Today, one of the colleague asked me a question about how to post a form with a complex object. It is actually a bit tricky. This is because of the nature of HTML form [1]. When a form is submitted for processing, some controls have their name paired with their current value and these pairs are submitted with the form. Those controls for which name/value pairs are submitted are called “successful controls”
HTML defines the following control types:
checkbox– When a form is submitted, only “on” checkbox controls can become “successful control”
Radio button – Radio button are like checkbox.
Input– the input text becomes the control’s current value.
hidden controls– Authors may create controls that are not rendered but whose values are submitted with a form. it generally sued for storing information between client/server exchanges. The Input element is used to create a hidden control.

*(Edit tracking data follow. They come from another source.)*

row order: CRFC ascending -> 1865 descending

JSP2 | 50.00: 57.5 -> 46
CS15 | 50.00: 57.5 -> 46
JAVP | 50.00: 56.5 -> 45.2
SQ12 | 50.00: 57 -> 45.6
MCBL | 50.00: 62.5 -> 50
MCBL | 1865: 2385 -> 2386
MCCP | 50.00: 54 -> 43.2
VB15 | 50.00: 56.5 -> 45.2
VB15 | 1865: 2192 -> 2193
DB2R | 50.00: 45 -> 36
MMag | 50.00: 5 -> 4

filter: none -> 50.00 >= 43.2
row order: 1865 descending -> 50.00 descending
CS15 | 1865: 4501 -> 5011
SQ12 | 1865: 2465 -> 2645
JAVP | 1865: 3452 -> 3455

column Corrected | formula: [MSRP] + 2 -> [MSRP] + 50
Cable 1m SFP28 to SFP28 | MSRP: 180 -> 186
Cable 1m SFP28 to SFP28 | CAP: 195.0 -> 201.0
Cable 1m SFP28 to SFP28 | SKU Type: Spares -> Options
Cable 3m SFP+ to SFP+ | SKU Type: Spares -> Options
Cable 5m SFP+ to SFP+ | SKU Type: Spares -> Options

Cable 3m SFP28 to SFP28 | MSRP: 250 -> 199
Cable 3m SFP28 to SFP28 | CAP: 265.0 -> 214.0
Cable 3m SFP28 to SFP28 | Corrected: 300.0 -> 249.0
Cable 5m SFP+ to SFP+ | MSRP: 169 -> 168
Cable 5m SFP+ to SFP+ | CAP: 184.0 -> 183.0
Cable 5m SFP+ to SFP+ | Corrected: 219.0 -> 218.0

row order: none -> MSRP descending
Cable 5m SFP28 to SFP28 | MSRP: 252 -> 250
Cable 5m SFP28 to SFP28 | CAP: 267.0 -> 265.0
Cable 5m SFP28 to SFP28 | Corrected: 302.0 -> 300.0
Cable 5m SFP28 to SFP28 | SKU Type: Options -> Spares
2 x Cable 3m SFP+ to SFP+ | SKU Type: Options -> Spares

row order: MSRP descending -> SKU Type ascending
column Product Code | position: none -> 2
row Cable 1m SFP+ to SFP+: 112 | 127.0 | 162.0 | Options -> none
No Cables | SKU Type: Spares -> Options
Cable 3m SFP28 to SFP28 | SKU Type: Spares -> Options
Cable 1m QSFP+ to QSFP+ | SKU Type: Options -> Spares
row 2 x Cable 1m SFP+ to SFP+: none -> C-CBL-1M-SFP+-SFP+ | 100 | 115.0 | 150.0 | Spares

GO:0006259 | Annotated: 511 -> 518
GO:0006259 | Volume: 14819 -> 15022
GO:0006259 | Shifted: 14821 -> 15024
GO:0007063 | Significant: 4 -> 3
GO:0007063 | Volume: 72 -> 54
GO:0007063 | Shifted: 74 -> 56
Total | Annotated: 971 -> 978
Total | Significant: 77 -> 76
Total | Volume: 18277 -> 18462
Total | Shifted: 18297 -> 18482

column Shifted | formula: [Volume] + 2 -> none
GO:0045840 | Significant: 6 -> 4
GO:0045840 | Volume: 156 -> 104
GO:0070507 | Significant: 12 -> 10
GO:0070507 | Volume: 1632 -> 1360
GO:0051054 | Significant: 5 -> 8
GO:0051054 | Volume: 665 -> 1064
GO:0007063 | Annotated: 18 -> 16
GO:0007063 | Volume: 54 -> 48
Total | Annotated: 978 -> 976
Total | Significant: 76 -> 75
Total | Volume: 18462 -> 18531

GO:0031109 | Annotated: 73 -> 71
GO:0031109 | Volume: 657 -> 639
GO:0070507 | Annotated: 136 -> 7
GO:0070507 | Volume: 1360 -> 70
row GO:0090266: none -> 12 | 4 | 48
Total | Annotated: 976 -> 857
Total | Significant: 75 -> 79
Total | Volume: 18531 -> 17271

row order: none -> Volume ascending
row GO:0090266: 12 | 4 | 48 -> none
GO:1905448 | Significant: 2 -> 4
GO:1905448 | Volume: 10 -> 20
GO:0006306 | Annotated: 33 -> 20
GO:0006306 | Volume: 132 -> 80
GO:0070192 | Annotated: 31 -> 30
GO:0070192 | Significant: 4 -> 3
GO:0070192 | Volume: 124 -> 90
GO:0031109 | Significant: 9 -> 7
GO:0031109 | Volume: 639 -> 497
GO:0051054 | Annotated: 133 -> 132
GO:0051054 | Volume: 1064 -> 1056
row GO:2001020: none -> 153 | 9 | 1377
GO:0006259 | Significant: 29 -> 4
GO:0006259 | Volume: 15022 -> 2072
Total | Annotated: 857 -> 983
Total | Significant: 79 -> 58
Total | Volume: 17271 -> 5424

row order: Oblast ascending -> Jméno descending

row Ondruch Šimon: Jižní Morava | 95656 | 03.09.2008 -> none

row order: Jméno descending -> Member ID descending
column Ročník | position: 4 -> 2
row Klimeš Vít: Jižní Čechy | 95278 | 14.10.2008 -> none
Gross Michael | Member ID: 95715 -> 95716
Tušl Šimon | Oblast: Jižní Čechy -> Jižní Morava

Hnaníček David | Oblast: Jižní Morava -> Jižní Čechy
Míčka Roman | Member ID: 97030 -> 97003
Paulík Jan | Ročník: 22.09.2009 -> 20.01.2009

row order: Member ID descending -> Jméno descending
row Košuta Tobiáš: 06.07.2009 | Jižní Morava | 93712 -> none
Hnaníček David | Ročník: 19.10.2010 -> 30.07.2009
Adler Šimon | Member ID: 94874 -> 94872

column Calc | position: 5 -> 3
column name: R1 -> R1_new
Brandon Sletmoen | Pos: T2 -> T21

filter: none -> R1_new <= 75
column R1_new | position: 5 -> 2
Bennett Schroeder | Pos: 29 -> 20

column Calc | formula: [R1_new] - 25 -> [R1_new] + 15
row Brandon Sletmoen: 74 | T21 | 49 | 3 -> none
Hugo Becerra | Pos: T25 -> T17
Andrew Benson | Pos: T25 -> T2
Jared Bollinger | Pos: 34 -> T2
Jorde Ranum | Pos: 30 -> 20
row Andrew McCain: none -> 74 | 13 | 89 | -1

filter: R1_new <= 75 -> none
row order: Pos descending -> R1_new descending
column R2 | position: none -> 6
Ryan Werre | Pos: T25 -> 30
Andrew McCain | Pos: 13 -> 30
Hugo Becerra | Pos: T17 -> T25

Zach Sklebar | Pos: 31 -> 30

The problem my colleague had is that he wants to pass the view model to his controller by submitting the form. However, the model is a complex model, after submitting the form. Only those simple type property has values, but value of the property like ICollection is null. As explained above, This is because that it is not a name/value pair value. For solving this issue, we think what if we convert the complex object into a serialized object and set it as a hidden control value. So, after submitting the form, the value will be passed to the server.
Thus, we added the code as below :
@using(Html.BeginForm(…))
{
…
@Html.Hidden("reportViewModel", JsonConvert.SerializeObject(Model))
…
}
Then, the action parameter is expecting a string. However, we still want to use a strong type object. In order to do that, we end up with creating a custom model binder. Thanks to Mike Stall.
Follow the steps below to create custom model binder:
Step 1 – Create Model Binder
public class ReportViewModelBinder : IModelBinder
{
public object BindModel(ControllerContext controllerContext, ModelBindingContext bindingContext)
{
string key = bindingContext.ModelName;
ValueProviderResult val = bindingContext.ValueProvider.GetValue(key);
if (val != null)
{
string s = val.AttemptedValue as string;
if (s != null){
return JsonConvert.DeserializeObject<ReportViewModel>(s);
}
}
return null;
}
}
Step 2 – Add [ModelBinder] attribute on the parameter’s signature
public FileContentResult ReportSpreadshee([ModelBinder(typeof(ReportViewModelBinder))]ReportViewModel reportViewModel){
…
}
After all the efforts, we finally can pass the complex object with post method, when submitting a form. Please feel free to make a comment, if you have an optimised solution.